Directions for this task
Go through the listing and copy each line that has the string "answer" in it.

(Given records Opens)

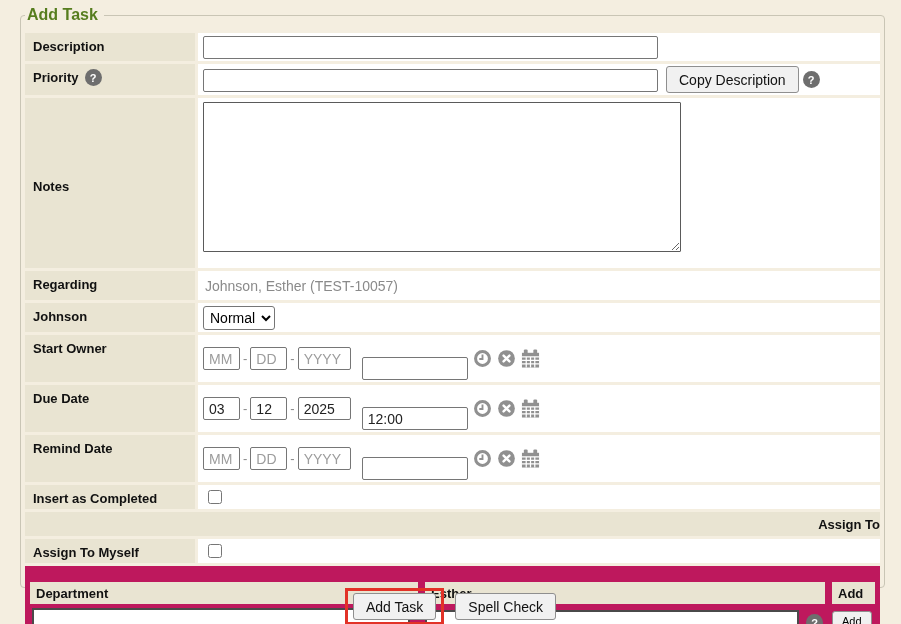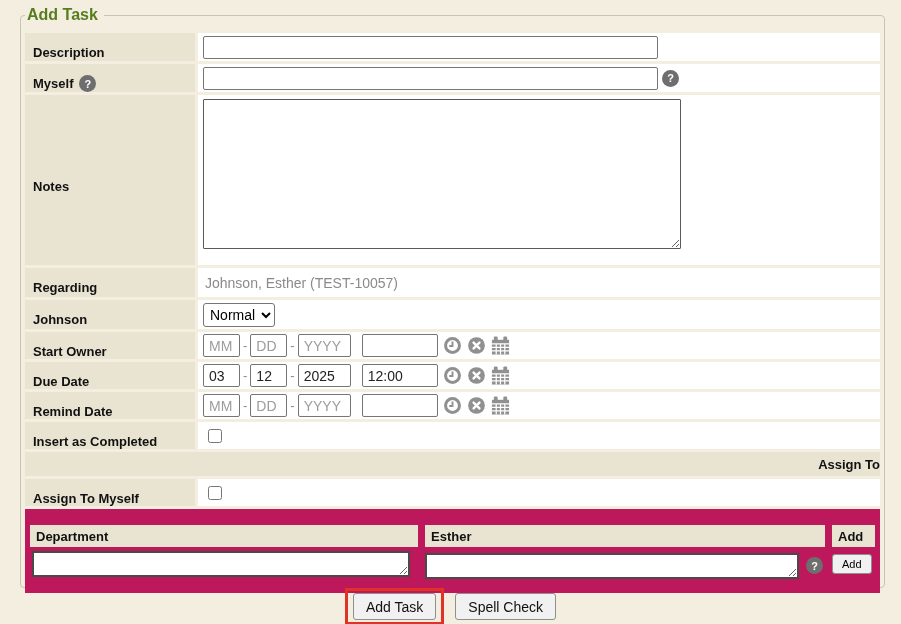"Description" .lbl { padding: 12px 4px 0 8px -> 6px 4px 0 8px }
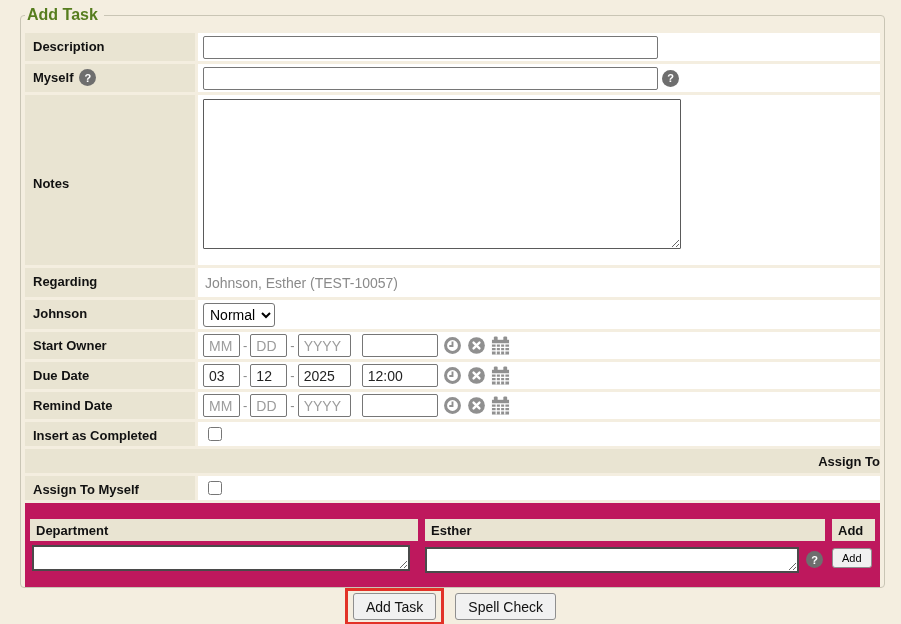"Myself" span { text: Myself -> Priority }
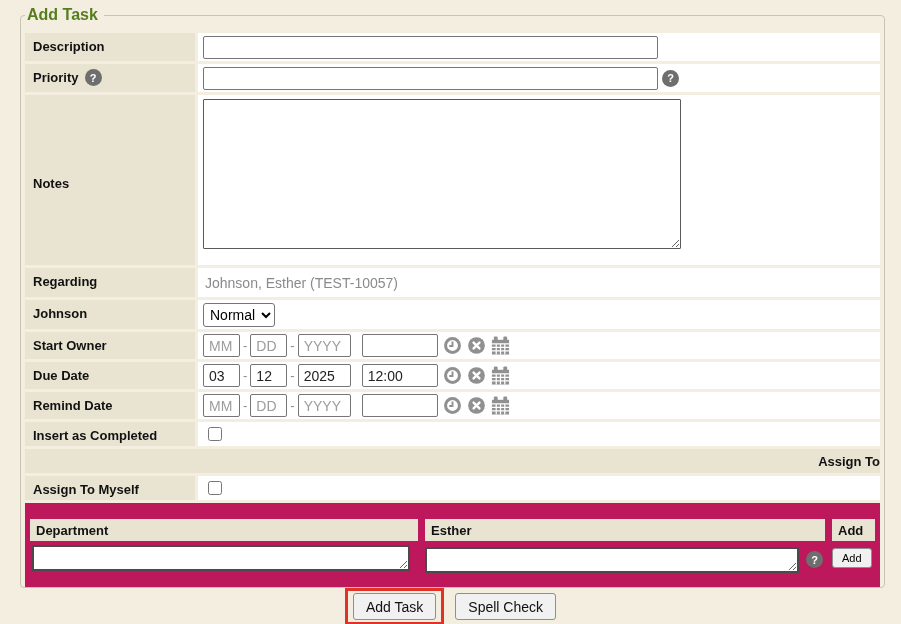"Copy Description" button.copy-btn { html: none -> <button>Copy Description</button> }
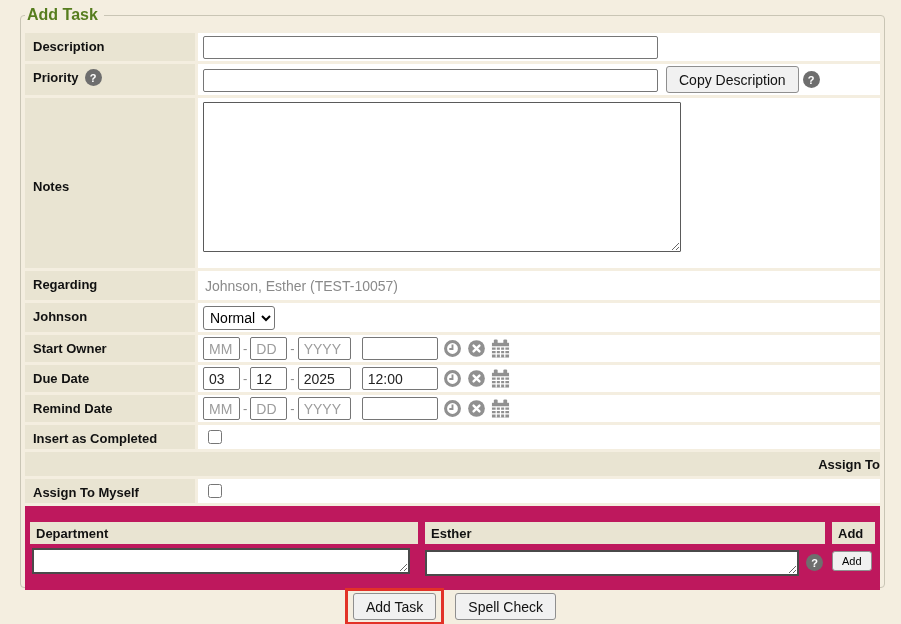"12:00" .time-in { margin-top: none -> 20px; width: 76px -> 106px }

(Given records Closes)
(Given records Opens)

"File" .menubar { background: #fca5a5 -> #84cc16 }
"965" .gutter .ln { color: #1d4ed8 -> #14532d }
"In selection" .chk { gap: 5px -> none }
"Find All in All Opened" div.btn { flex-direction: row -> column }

(Given records Closes)
(Given records Opens)

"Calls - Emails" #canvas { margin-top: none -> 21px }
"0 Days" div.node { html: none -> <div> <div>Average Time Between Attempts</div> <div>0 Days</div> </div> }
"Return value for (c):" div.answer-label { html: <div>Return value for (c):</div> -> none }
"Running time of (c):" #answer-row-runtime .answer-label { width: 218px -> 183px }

(Given records Closes)

Task response
"Return value for (c):" div.answer-label { html: <div>Return value for (c):</div> -> none }
"Running time of (c):" #answer-row-runtime .answer-label { width: 218px -> 183px }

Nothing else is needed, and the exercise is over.